Excerpts from a dataset:
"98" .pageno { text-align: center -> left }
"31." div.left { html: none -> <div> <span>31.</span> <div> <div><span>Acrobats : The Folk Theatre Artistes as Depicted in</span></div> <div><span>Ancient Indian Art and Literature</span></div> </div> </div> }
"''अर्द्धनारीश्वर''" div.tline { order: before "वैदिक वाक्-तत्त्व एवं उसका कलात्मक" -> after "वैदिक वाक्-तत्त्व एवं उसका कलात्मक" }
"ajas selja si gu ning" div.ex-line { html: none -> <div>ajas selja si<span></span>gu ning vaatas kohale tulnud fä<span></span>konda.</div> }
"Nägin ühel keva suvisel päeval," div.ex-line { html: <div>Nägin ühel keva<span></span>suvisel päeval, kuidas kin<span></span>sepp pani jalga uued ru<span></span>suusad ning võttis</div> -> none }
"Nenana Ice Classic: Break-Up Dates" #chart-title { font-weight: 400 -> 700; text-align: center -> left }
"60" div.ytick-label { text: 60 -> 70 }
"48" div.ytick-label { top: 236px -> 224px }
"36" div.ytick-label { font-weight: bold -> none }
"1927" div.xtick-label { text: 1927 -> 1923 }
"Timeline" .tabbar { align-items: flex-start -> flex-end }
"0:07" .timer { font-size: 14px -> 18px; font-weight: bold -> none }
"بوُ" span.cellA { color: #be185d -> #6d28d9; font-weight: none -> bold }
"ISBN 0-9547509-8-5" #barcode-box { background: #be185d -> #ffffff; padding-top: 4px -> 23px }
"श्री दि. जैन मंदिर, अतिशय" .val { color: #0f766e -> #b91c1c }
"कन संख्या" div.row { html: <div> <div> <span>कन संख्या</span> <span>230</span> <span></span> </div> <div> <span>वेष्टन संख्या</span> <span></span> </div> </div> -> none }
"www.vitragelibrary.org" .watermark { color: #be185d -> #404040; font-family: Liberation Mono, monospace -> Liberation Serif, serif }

What the exercise asks: Nothing should be left out. Reproduce all the entries precisely.

Response below:
"98" .pageno { text-align: center -> left }
"31." div.left { html: none -> <div> <span>31.</span> <div> <div><span>Acrobats : The Folk Theatre Artistes as Depicted in</span></div> <div><span>Ancient Indian Art and Literature</span></div> </div> </div> }
"''अर्द्धनारीश्वर''" div.tline { order: before "वैदिक वाक्-तत्त्व एवं उसका कलात्मक" -> after "वैदिक वाक्-तत्त्व एवं उसका कलात्मक" }
"ajas selja si gu ning" div.ex-line { html: none -> <div>ajas selja si<span></span>gu ning vaatas kohale tulnud fä<span></span>konda.</div> }
"Nägin ühel keva suvisel päeval," div.ex-line { html: <div>Nägin ühel keva<span></span>suvisel päeval, kuidas kin<span></span>sepp pani jalga uued ru<span></span>suusad ning võttis</div> -> none }
"Nenana Ice Classic: Break-Up Dates" #chart-title { font-weight: 400 -> 700; text-align: center -> left }
"60" div.ytick-label { text: 60 -> 70 }
"48" div.ytick-label { top: 236px -> 224px }
"36" div.ytick-label { font-weight: bold -> none }
"1927" div.xtick-label { text: 1927 -> 1923 }
"Timeline" .tabbar { align-items: flex-start -> flex-end }
"0:07" .timer { font-size: 14px -> 18px; font-weight: bold -> none }
"بوُ" span.cellA { color: #be185d -> #6d28d9; font-weight: none -> bold }
"ISBN 0-9547509-8-5" #barcode-box { background: #be185d -> #ffffff; padding-top: 4px -> 23px }
"श्री दि. जैन मंदिर, अतिशय" .val { color: #0f766e -> #b91c1c }
"कन संख्या" div.row { html: <div> <div> <span>कन संख्या</span> <span>230</span> <span></span> </div> <div> <span>वेष्टन संख्या</span> <span></span> </div> </div> -> none }
"www.vitragelibrary.org" .watermark { color: #be185d -> #404040; font-family: Liberation Mono, monospace -> Liberation Serif, serif }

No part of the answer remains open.